The drinks are perfectly delicious any time of day, but I like having mine with dinner—and company—since these kombuchas only come in 750 mL bottles, like wine, sized perfectly for sharing. (They’re also non-alcoholic, so they won’t alienate anyone who’s abstaining from booze.) I love having the Snow Chrysanthemum when I’m eating something spicy like tteokbokki or these tofu noodles with chili crisp. Its juiciness goes equally well with whatever bitter greens salad I have on rotation that week. When I set out a cheese plate, I pour the Qi Dan into some nice stemware; it can hold its own against more aggressive flavors and opens up in the glass. Unified Ferments’s co-founder Young Stowe recently sung its praises when paired with carbonara.

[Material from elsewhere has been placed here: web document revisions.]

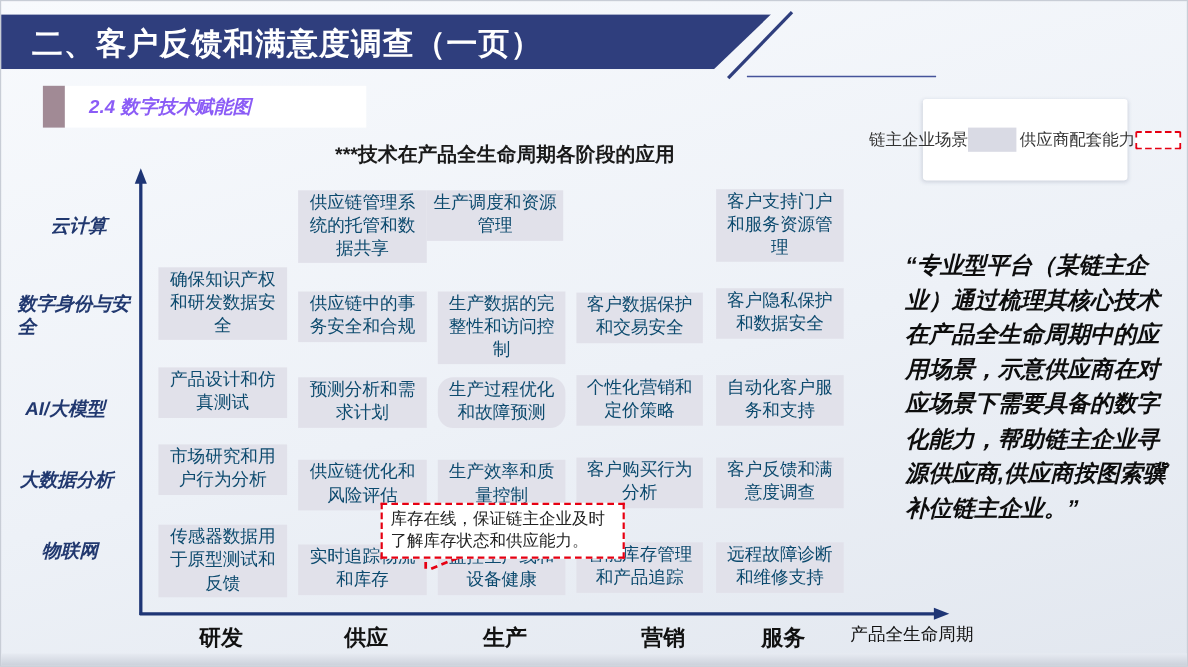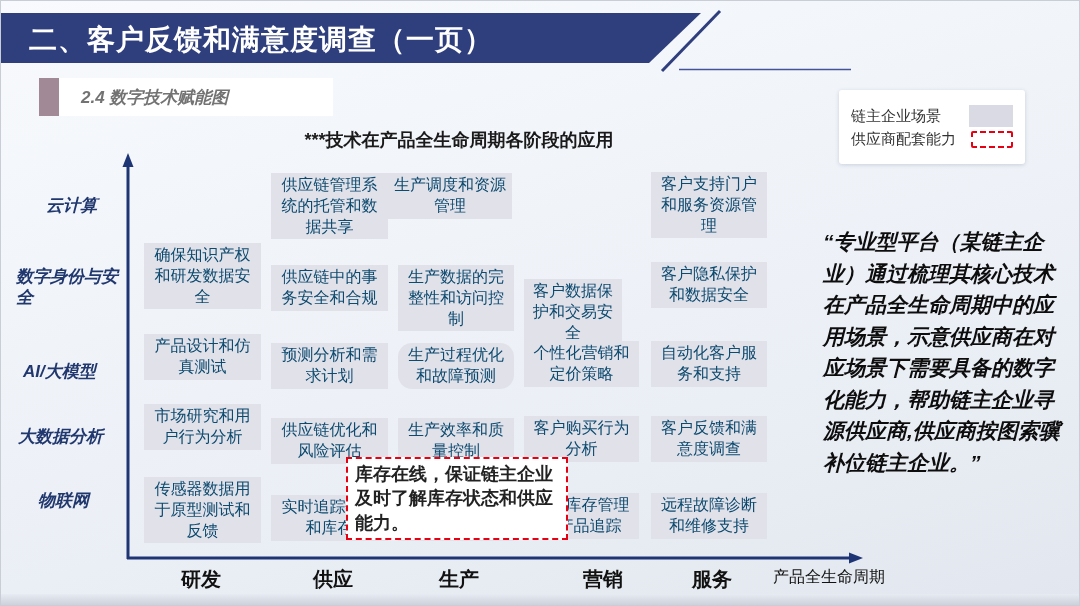"2.4 数字技术赋能图" .section-label { color: #737373 -> #8b5cf6 }
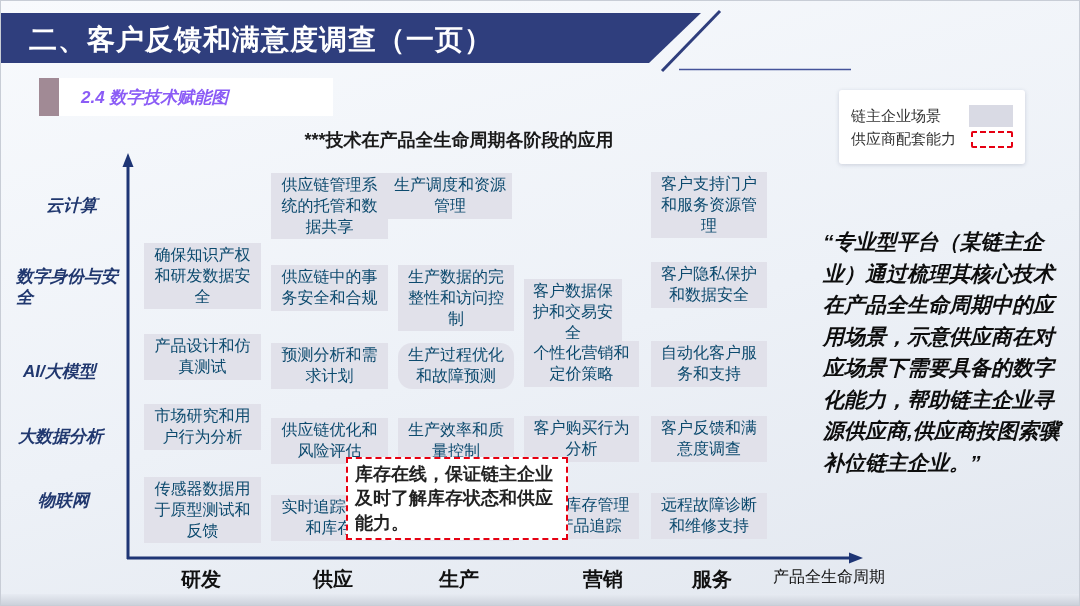"链主企业场景" .legend { flex-direction: column -> none }
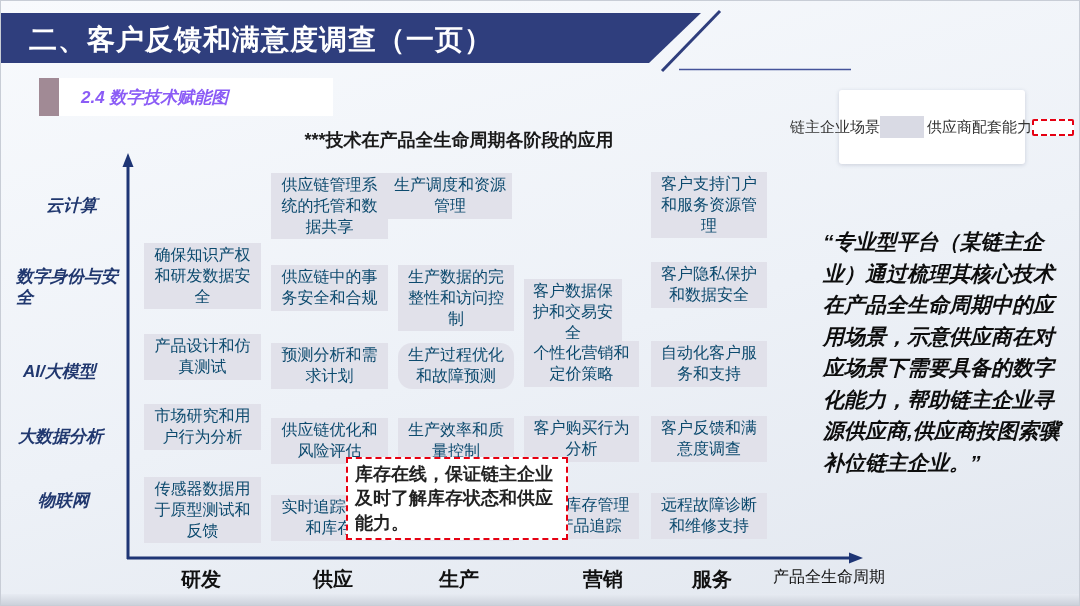"客户数据保护和交易安全" div.cell { top: 278px -> 265px; width: 98px -> 115px }
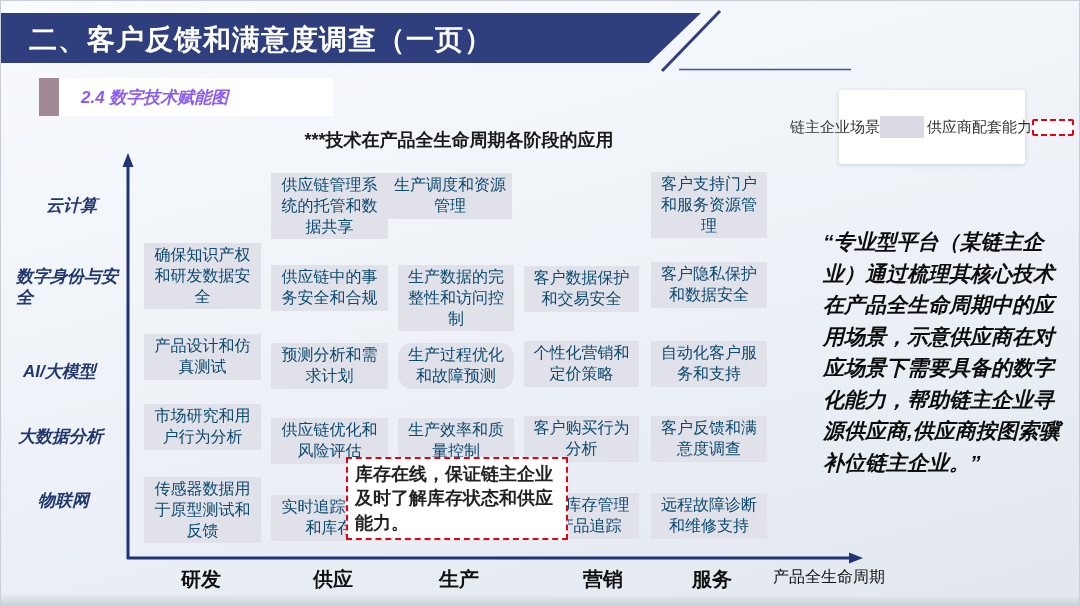"库存在线，保证链主企业及时了解库存状态和供应能力。" .callout { font-size: 18px -> 15px; font-weight: bold -> none }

If you're thinking these kombuchas don't sound too… kombucha-y, you’re not wrong. “We even have a hard time with the word ‘kombucha’ because it brings to mind a super specific beverage,” says Pirtle, who worked at 29b Teahouse (a Bon Appétit favorite) before founding Unified Ferments, a two-person operation, with Stowe in 2019. While many brands brew with a focus on the drink’s probiotic potential, the founders of Unified Ferments have taken a different approach, trying to amplify the teas’ inherent flavors and intervening as little as possible during fermentation. “We wanted to [make kombucha] 3D instead of 2D,” Pirtle says.

While some people just prefer 2D, Stowe and Pirtle believe there’s plenty of room for different expressions of kombucha. And I agree. No matter the occasion, I know something from Unified Ferments will fit right in. They’ve done the hard work of brewing for me—all I have to do is sit back and sip.